Is result test an array: 1
What is result test status: PDF
Use is executable is set to: 1
Index the pdf is set to: 1
Parse the pdf is set to: /home/cgxenerg/HTML/investors/pdftotext
Does parse pdf exist: 1
Is parse pdf executable: 1

and stops.

You mention a memory issue. The largest PDF is 4.6 M, so many we should just delete anything more than 1 M from the site, if that would help.

With the following message, has this PDF been iindexed without a problem? I'm not sure what the return value means or whether the array should have something in it.

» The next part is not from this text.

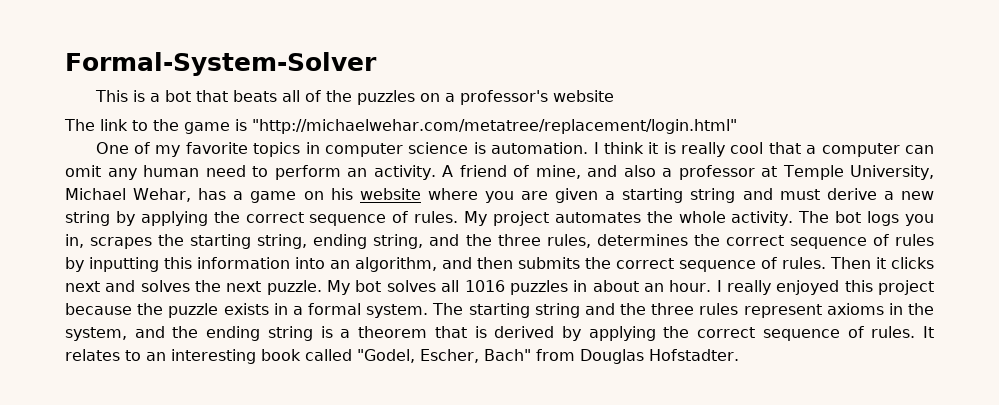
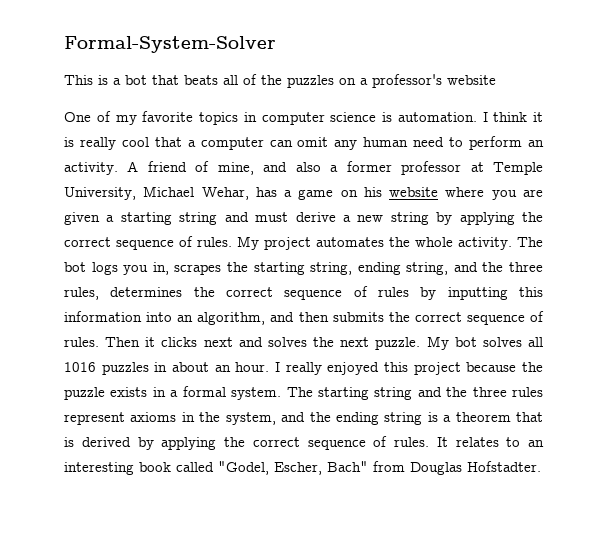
[64,119,737,134] // The link to the game is "http://michaelwehar.com/metatree/replacement/login.html" -> (496, 80) none
(673, 172) none -> [346,161,392,172] former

Command is: /home/cgxenerg/HTML/investors/pdftotext ../admin/temp/21314312.tmp 2>&1
Result contains: Array ( )
Return value is: 0

101:http://www.cgxenergy.ca/investors/MBerryNotesMar25_04.pdf
(time : 00:09:24)

Thanks again. You've been a huge help. I've been tearing my hair out on this one.

Charter
08-08-2004, 06:02 PM
Hi. Contrary to possible intuition, with the exec command, a return value of zero is a success. The result array is to contain the output from the command, but in the previous post, it looks as though there was a successful execution of the command, but the array is empty. Perhaps check you error logs, and as to a possible memory issue, maybe this (http://www.phpdig.net/showthread.php?threadid=534) thread might help.

rom
08-12-2004, 01:26 PM
Hi Charter,

I read through the memory thread. Looked up my memory_limit, which is 10 M. Tried also this code for memory_get_usage from the php.net site:

<?php
// This is only an example, the numbers below will
// differ depending on your system
echo memory_get_usage() . "\n"; // 36640
$a = str_repeat("Hello", 4242);
echo memory_get_usage() . "\n"; // 57960
unset($a);
echo memory_get_usage() . "\n"; // 36744
?>

My server returned this:
16704 38000 16784

I know now, based on when the spidering ends, that it is getting hung up on one 4.6 M pdf.

From the memory thread, I wasn't sure what else to do, because at the end of the thread Tomas says nothing worked. Is there something that can be done to skip over that one file?

Thanks again.

Rom

Charter
08-15-2004, 04:15 PM
Hi. Did you try something like in this (http://www.phpdig.net/showthread.php?postid=2395#post2395) post?

rom
08-25-2004, 05:05 PM
hi charter,

tried your suggestion above. the indexing just stops part way through. seems to be when it encounters a 4.6 M file. it doesn't want to skip over it.

thanks,

rom

Charter
08-25-2004, 08:10 PM
Hi. Did you try this (http://www.phpdig.net/forum/showthread.php?p=2402#post2402) too?

rom
08-26-2004, 10:02 AM
Hi Charter,

Tried that also, but again it stops part way through indexing, when it reaches the 4.6 M file.

Thanks,

Rom

Charter
08-26-2004, 11:21 AM
Assuming you are using 1.8.3, try moving this code:

if (memory_get_usage() + 1000000 > 3000000) {
return array('tempfile'=>0,'tempfilesize'=>0);
}

to be right after the following in the robot_functions.php file:

// $file_content = @file($uri); /////////////////////////////////////////////////

rom
08-26-2004, 02:55 PM
i'm using 1.8.0. should i upgrade first?

rom
08-27-2004, 05:11 PM
I tried moving the lines as directed. Still stops indexing part way through at the same spot.